= Beginning of Section =

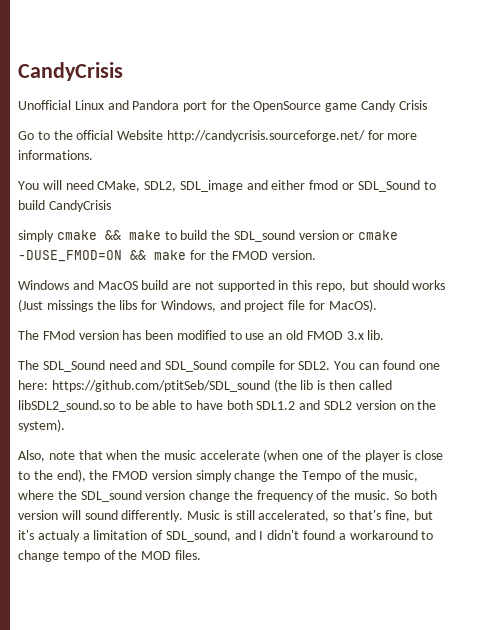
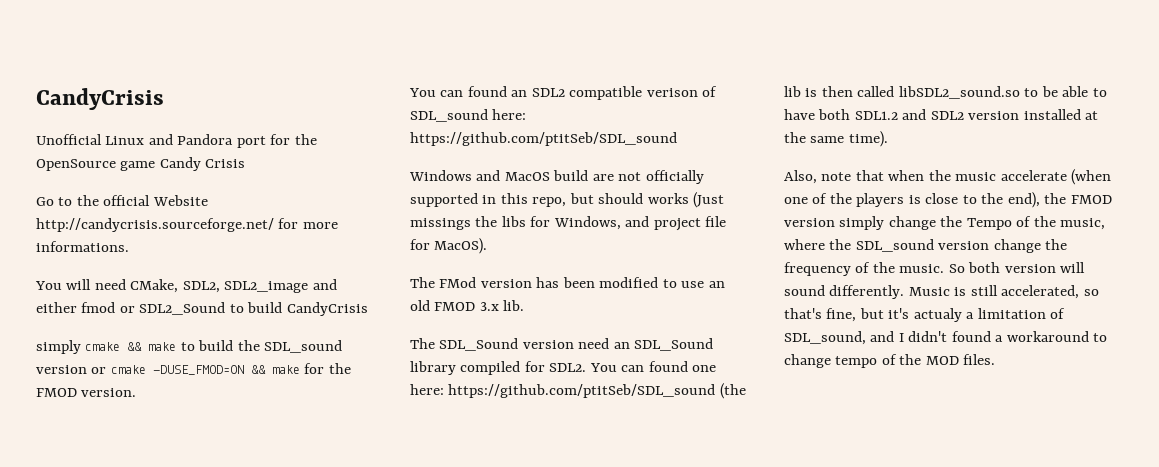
- You will need CMake, SDL2, SDL_image and either fmod or SDL_Sound to build CandyCrisis
+ You will need CMake, SDL2, SDL2_image and either fmod or SDL2_Sound to build CandyCrisis
+ You can found an SDL2 compatible verison of SDL_sound here: https://github.com/ptitSeb/SDL_sound
- Windows and MacOS build are not supported in this repo, but should works (Just missings the libs for Windows, and project file for MacOS).
+ Windows and MacOS build are not officially supported in this repo, but should works (Just missings the libs for Windows, and project file for MacOS).
- The SDL_Sound need and SDL_Sound compile for SDL2.
+ The SDL_Sound version need an SDL_Sound library compiled for SDL2.
- You can found one here: https://github.com/ptitSeb/SDL_sound (the lib is then called libSDL2_sound.so to be able to have both SDL1.2 and SDL2 version on the system).
+ You can found one here: https://github.com/ptitSeb/SDL_sound (the lib is then called libSDL2_sound.so to be able to have both SDL1.2 and SDL2 version installed at the same time).
- Also, note that when the music accelerate (when one of the player is close to the end), the FMOD version simply change the Tempo of the music, where the SDL_sound version change the frequency of the music.
+ Also, note that when the music accelerate (when one of the players is close to the end), the FMOD version simply change the Tempo of the music, where the SDL_sound version change the frequency of the music.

= End of Section =

# [EXERCISE OBJECTIVE]
In your copy of the listing, please omit the pictures and keep every word exact.

# [TASK RESPONSE]
- You will need CMake, SDL2, SDL_image and either fmod or SDL_Sound to build CandyCrisis
+ You will need CMake, SDL2, SDL2_image and either fmod or SDL2_Sound to build CandyCrisis
+ You can found an SDL2 compatible verison of SDL_sound here: https://github.com/ptitSeb/SDL_sound
- Windows and MacOS build are not supported in this repo, but should works (Just missings the libs for Windows, and project file for MacOS).
+ Windows and MacOS build are not officially supported in this repo, but should works (Just missings the libs for Windows, and project file for MacOS).
- The SDL_Sound need and SDL_Sound compile for SDL2.
+ The SDL_Sound version need an SDL_Sound library compiled for SDL2.
- You can found one here: https://github.com/ptitSeb/SDL_sound (the lib is then called libSDL2_sound.so to be able to have both SDL1.2 and SDL2 version on the system).
+ You can found one here: https://github.com/ptitSeb/SDL_sound (the lib is then called libSDL2_sound.so to be able to have both SDL1.2 and SDL2 version installed at the same time).
- Also, note that when the music accelerate (when one of the player is close to the end), the FMOD version simply change the Tempo of the music, where the SDL_sound version change the frequency of the music.
+ Also, note that when the music accelerate (when one of the players is close to the end), the FMOD version simply change the Tempo of the music, where the SDL_sound version change the frequency of the music.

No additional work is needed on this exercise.